Немного подумав, Катрина взяла небольшой кусок камня и положила в мешок. Странно, что он совсем не придавал веса ее ноше.
– Потом решу, для чего ты мне, ― вслух произнесла она.
Она вообще была из тех, кто любит разговаривать сам с собой. В сиротском доме над ней часто потешались и даже крутили у виска, но это так и не отбило желания разговаривать вслух с предметами.
– Мне бы еще переодеться во что-нибудь и помыться, ― Катрина оглядела себя.
От морской воды все тело постоянно чесалось, а налипшая грязь, казалось, так прочно въелась и осела на волосах, что теперь невозможно было разглядеть их соломенно-рыжий цвет. Да и кожа стала одного цвета с камнем ― почти черная.
– Вот уже предстану так предстану перед новыми знакомыми. Страхолюдиной грязной, ― посмеялась она и двинулась через лесную тропинку к первой деревне людей.
Но Катрина могла не беспокоиться о том, что кто-то может напугать ее в этой деревне, так как здесь царила гнетущая тишина. Кати даже посетило пугающее подозрение, что это место вообще необитаемо.
Тихонько пройдя через ворота, точнее, просто две толстые палки в поредевшем частоколе, она постучалась в первый же дом, который стоял слева от ворот. Ответа не последовало, и Кати толкнула дверь, которая скрипнула и приоткрылась, но на пороге дома и за ним никого не было видно. Незапертые двери означали, что люди не волнуются о своем хозяйстве. Катрина вспомнила сиротский дом и то, как директор строго наказывала запирать двери на пять засовов, чтобы никто не проник в ее владения. Как часто старику Арни попадало от нее за то, что он не вовремя запер дверь, разболтавшись с малышами, рассказывая им свои сказки на ночь.
– Кто-нибудь здесь есть? ― спросила Катрина, осторожно переступив порог.
Из-за угла послышался тяжелый шепот, напоминающий скрежет:
– Кто ты, дитя?
– Я Кати.
– Подойди ближе, ― прошептал голос, и раздался кашель.
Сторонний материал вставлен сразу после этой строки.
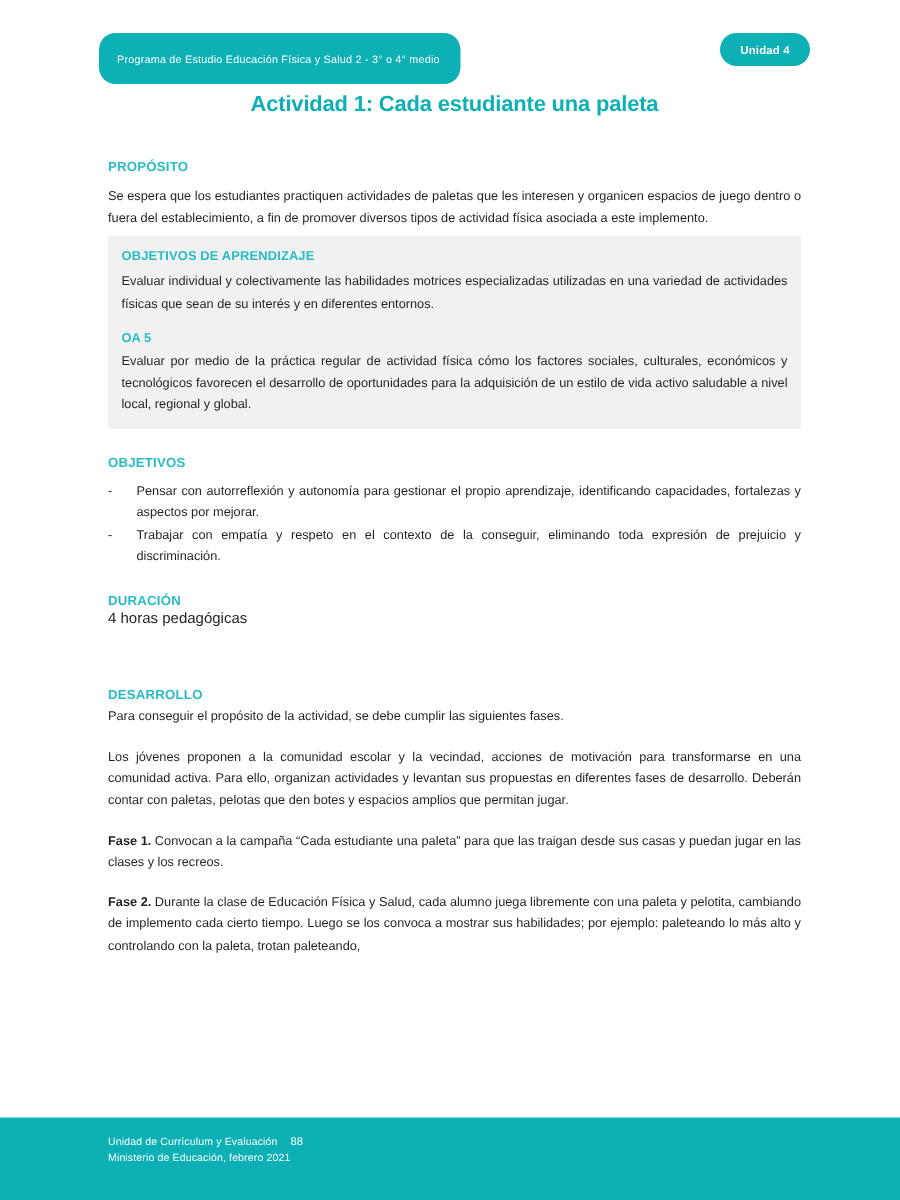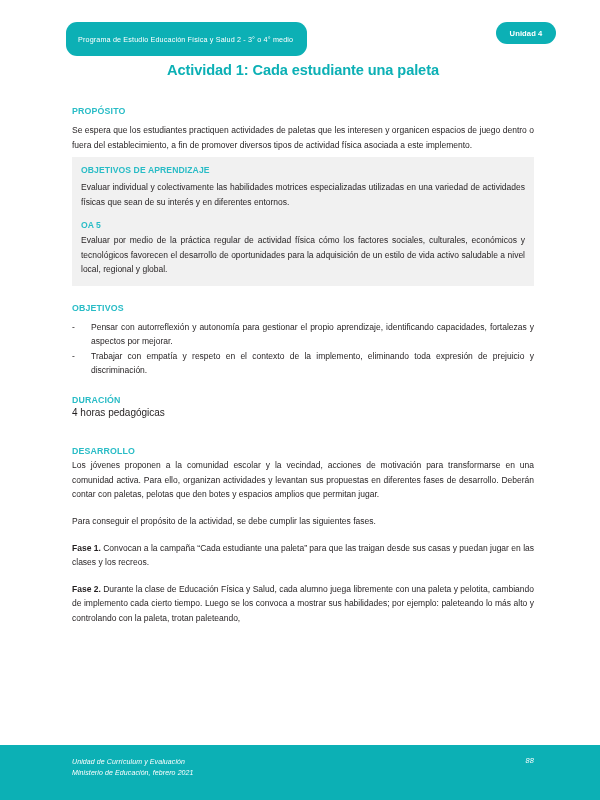--- a/index.html
+++ b/index.html
@@ -44,21 +44,21 @@
     display: flex;
     align-items: center;
     color: #ffffff;
     font-size: 7.2px;
     letter-spacing: 0.15px;
     white-space: nowrap;
   }
 
   .header-unit {
     position: absolute;
-    right: 44px;
+    right: 60px;
     top: 0;
     width: 60px;
     height: 22px;
     background: #0cb0b5;
     border-radius: 11px;
     display: flex;
     align-items: center;
     justify-content: center;
     color: #ffffff;
     font-size: 7.6px;
@@ -156,21 +156,21 @@
 
   .duration .section-head { margin-bottom: 1px; }
 
   .duration-value {
     font-size: 10px;
     line-height: 14.5px;
     color: #231f20;
   }
 
   
-  .develop { margin-top: 26px; }
+  .develop { margin-top: 38px; }
 
   .develop .section-head { margin-bottom: 2px; }
 
   .develop p.body { margin-bottom: 12px; }
   .develop p.body:last-child { margin-bottom: 0; }
 
   .fase-label { font-weight: bold; }
 
   
   .footer {
@@ -181,23 +181,22 @@
     height: 55px;
     background: #0cb0b5;
   }
 
   .footer-inner {
     position: absolute;
     top: 11px;
     left: 72px;
     right: 66px;
     display: flex;
-    justify-content: space-between;
+    justify-content: flex-start;
     align-items: flex-start;
-    font-style: italic;
   }
 
   .footer-left {
     color: #ffffff;
     font-size: 7px;
     line-height: 11px;
     letter-spacing: 0.1px;
   }
 
   .footer-page {
@@ -243,35 +242,35 @@
     <div class="attitudes">
       <div class="section-head">OBJETIVOS</div>
 
       <div class="att-item">
         <span class="att-dash">-</span>
         <span class="att-text">Pensar con autorreflexión y autonomía para gestionar el propio aprendizaje, identificando capacidades, fortalezas y aspectos por mejorar.</span>
       </div>
 
       <div class="att-item">
         <span class="att-dash">-</span>
-        <span class="att-text">Trabajar con empatía y respeto en el contexto de la implemento, eliminando toda expresión de prejuicio y discriminación.</span>
+        <span class="att-text">Trabajar con empatía y respeto en el contexto de la conseguir, eliminando toda expresión de prejuicio y discriminación.</span>
       </div>
     </div>
 
     <div class="duration">
       <div class="section-head">DURACIÓN</div>
       <div class="duration-value">4 horas pedagógicas</div>
     </div>
 
     <div class="develop">
       <div class="section-head">DESARROLLO</div>
 
+      <p class="body">Para conseguir el propósito de la actividad, se debe cumplir las siguientes fases.</p>
+
       <p class="body">Los jóvenes proponen a la comunidad escolar y la vecindad, acciones de motivación para transformarse en una comunidad activa. Para ello, organizan actividades y levantan sus propuestas en diferentes fases de desarrollo. Deberán contar con paletas, pelotas que den botes y espacios amplios que permitan jugar.</p>
-
-      <p class="body">Para conseguir el propósito de la actividad, se debe cumplir las siguientes fases.</p>
 
       <p class="body"><span class="fase-label">Fase 1.</span><span> Convocan a la campaña “Cada estudiante una paleta” para que las traigan desde sus casas y puedan jugar en las clases y los recreos.</span></p>
 
       <p class="body"><span class="fase-label">Fase 2.</span><span> Durante la clase de Educación Física y Salud, cada alumno juega libremente con una paleta y pelotita, cambiando de implemento cada cierto tiempo. Luego se los convoca a mostrar sus habilidades; por ejemplo: paleteando lo más alto y controlando con la paleta, trotan paleteando,</span></p>
     </div>
 
   </div>
 
   <div class="footer">
     <div class="footer-inner">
– Вам чем-нибудь помочь? ― спросила Катрина и прошла в ту часть комнаты, откуда слышался голос.
«Да, брать тут действительно нечего», ― подумала она, оглядевшись. Посередине лежала какая-то дощечка, служившая, скорее всего, столом для живущих в этом доме. Свет падал на нее из большой дыры в крыше. А на тюфяке из соломы лежало тело человека, настолько исхудавшее, что было непонятно, кто там ― мужчина или женщина.